I am desperately seeking help on how to get the hand crank to communicate with the arduino and how ideas on how to control the direction and speed of playback of the video. It is important to me that the viewer be able to use the crank to control how the video is played. Currently the videos play at 24 frames per second but that is not fixed.
Thank you kindly in advance for any leads or advice that would help me out on this project.
Look for a rotary encoder. I have one that is for a high RPM motor. It's a quadrature encoder and it is highly precise. The one I have runs from +5 to +24 and outputs a clean square wave. It lists for over $500 but I got it on ebay for $35 new in packaging. You would power it with +5v. The mechanical ones might work but I don't know the precision you need.
You should check out http://www.processing.org it can process video and should be able to hook into a movie player to do single frames or play them itself.
I'm not very familiar with processing. This may point to more
If you are on Mac OS X then I can recommend Quartz Composer for controlling the video playback. It's a free Visual Programming Environment that comes with Apple's Developer Tools and can talk to various serial devices including Arduino boards. (Bit easier than Processin, QC is just noodling Patches together unless you get into the patch coding side of it)

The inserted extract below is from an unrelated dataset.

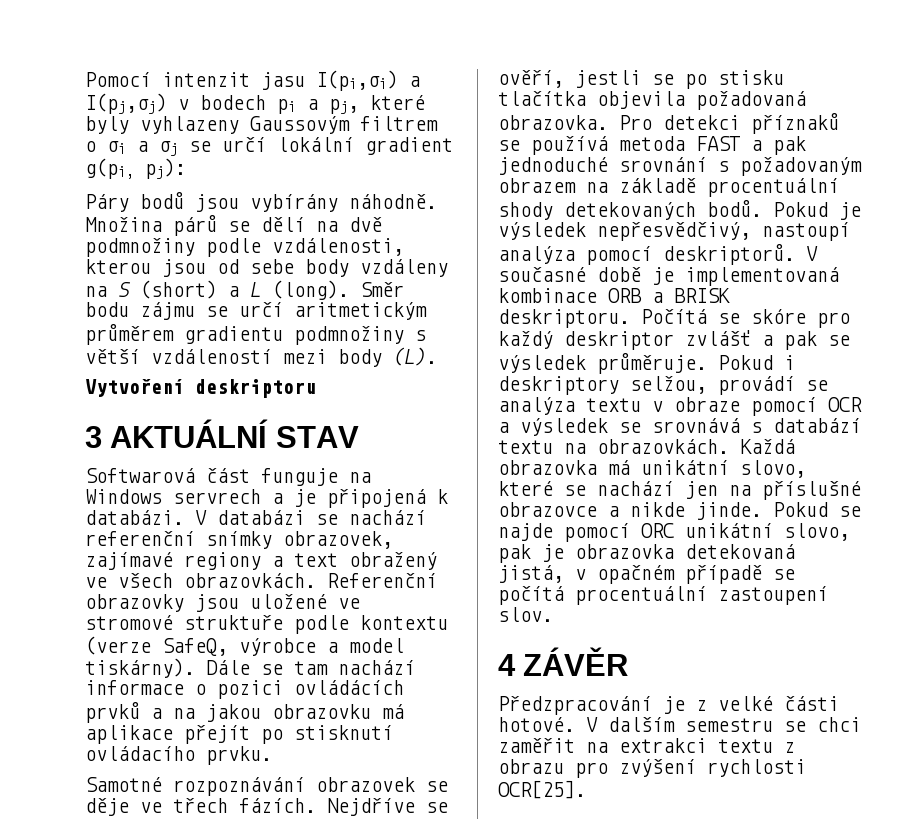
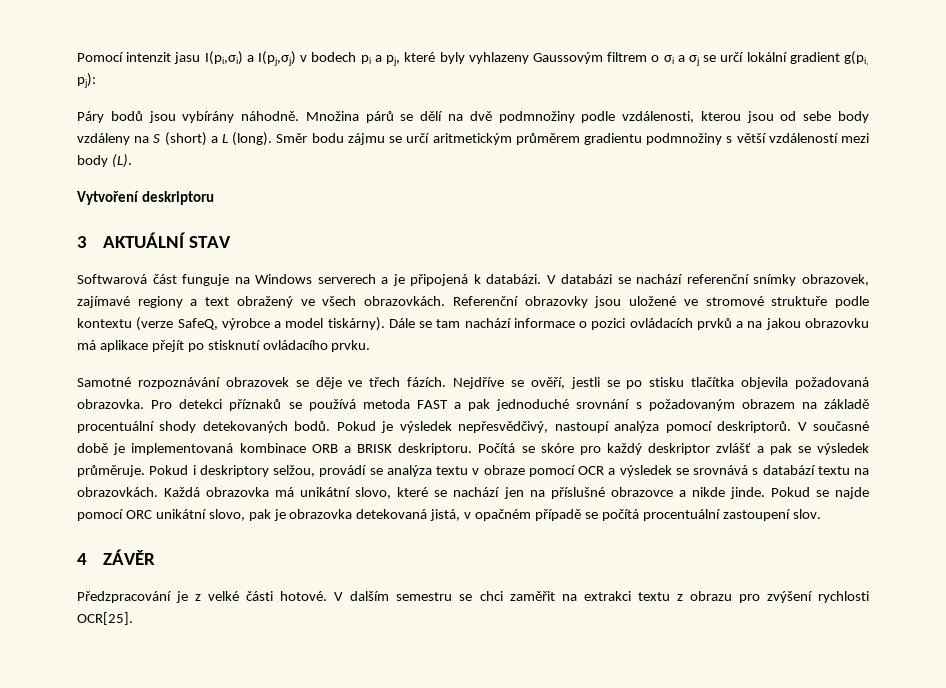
- Softwarová část funguje na Windows servrech a je připojená k databázi.
+ Softwarová část funguje na Windows serverech a je připojená k databázi.
- Dále se tam nachází informace o pozici ovládácích prvků a na jakou obrazovku má aplikace přejít po stisknutí ovládacího prvku.
+ Dále se tam nachází informace o pozici ovládacích prvků a na jakou obrazovku má aplikace přejít po stisknutí ovládacího prvku.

The software side of it would be trivially easy in QC. Depending on what numbers the Arduino pushes to QC you do it various ways. You could count click's forwards and backwards and transpose that number to the patch time of the movie (patch time = total clicks divided by movie frames per second you want playback to notionally 'be')
eg
Patch Time = clicks (frames) รท 24 (frames/second)
Patch Time = clicks/24 (seconds)
Alternatively you could have it so cranking the shaft generates momentum and it runs under it's own steam at a governed fps for a bit. All just simple maths logic to construct, whatever software environment you do it in. Sorry if you already know that!

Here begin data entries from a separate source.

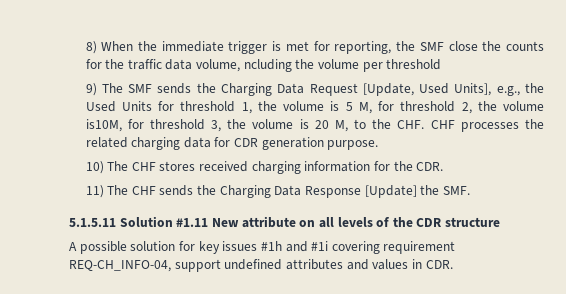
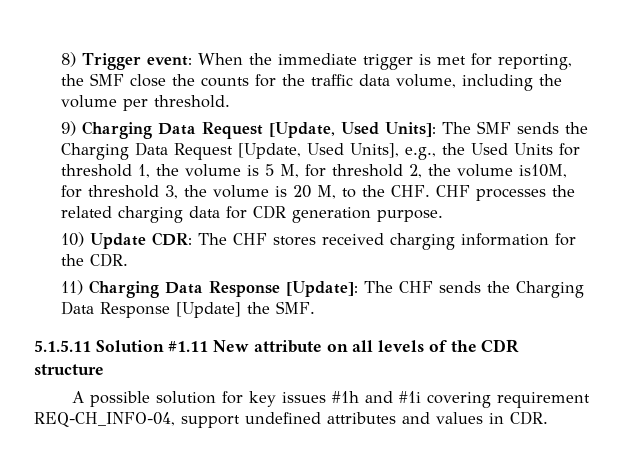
- 8) When the immediate trigger is met for reporting, the SMF close the counts for the traffic data volume, ncluding the volume per threshold
+ 8) Trigger event: When the immediate trigger is met for reporting, the SMF close the counts for the traffic data volume, including the volume per threshold.
- 9) The SMF sends the Charging Data Request [Update, Used Units], e.g., the Used Units for threshold 1, the volume is 5 M, for threshold 2, the volume is10M, for threshold 3, the volume is 20 M, to the CHF. CHF processes the related charging data for CDR generation purpose.
+ 9) Charging Data Request [Update, Used Units]: The SMF sends the Charging Data Request [Update, Used Units], e.g., the Used Units for threshold 1, the volume is 5 M, for threshold 2, the volume is10M, for threshold 3, the volume is 20 M, to the CHF. CHF processes the related charging data for CDR generation purpose.
- 10) The CHF stores received charging information for the CDR.
+ 10) Update CDR: The CHF stores received charging information for the CDR.
- 11) The CHF sends the Charging Data Response [Update] the SMF.
+ 11) Charging Data Response [Update]: The CHF sends the Charging Data Response [Update] the SMF.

i once did sth. similiar with a griffin powermate - no arduino needed. did the programming in maxmsp, but sure QC, Processing, vvvv... are also options. quite simple with this usb-device (works very well with the drivers), and i think might be even cheaper in this case...
is there anything special I should know about it such as a brand, or type
Many encoders (especially the kind used to replace volume controls and other pots) have detents that make them move in tangible steps. They often have a switch you can close by pushing the shaft inward. The type used for motor speed/direction detection don't. I think the Griffin gadget uses the latter. With a fat, heavy knob, you can start it spinning, and let it continue for multiple complete turns. The free-spinning type will usually have more output pulses per turn.

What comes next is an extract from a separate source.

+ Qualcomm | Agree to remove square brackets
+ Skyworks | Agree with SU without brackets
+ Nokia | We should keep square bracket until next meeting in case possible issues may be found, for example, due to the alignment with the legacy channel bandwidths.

The electronic interface is similar/identical, but the "feel" is different. Which kind you want will depend on your application.
I picked up a new 1024 count rotory encoder off ebay that's meant for industrial applications. It's meant to work from +5 to +24 volts. I've tested it at +5 with a scope and it works. I hooked it up to an industrial controller and tested it at +12 and +24 and it is exceptionally precise. I've not had time to hook it up to the arduino yet. It's massive.
These are industry standard devices.
This is +5V , 4096 pulse per revolution and is more accurate than the one I have. It's 25. Much better for displays people will be messing with.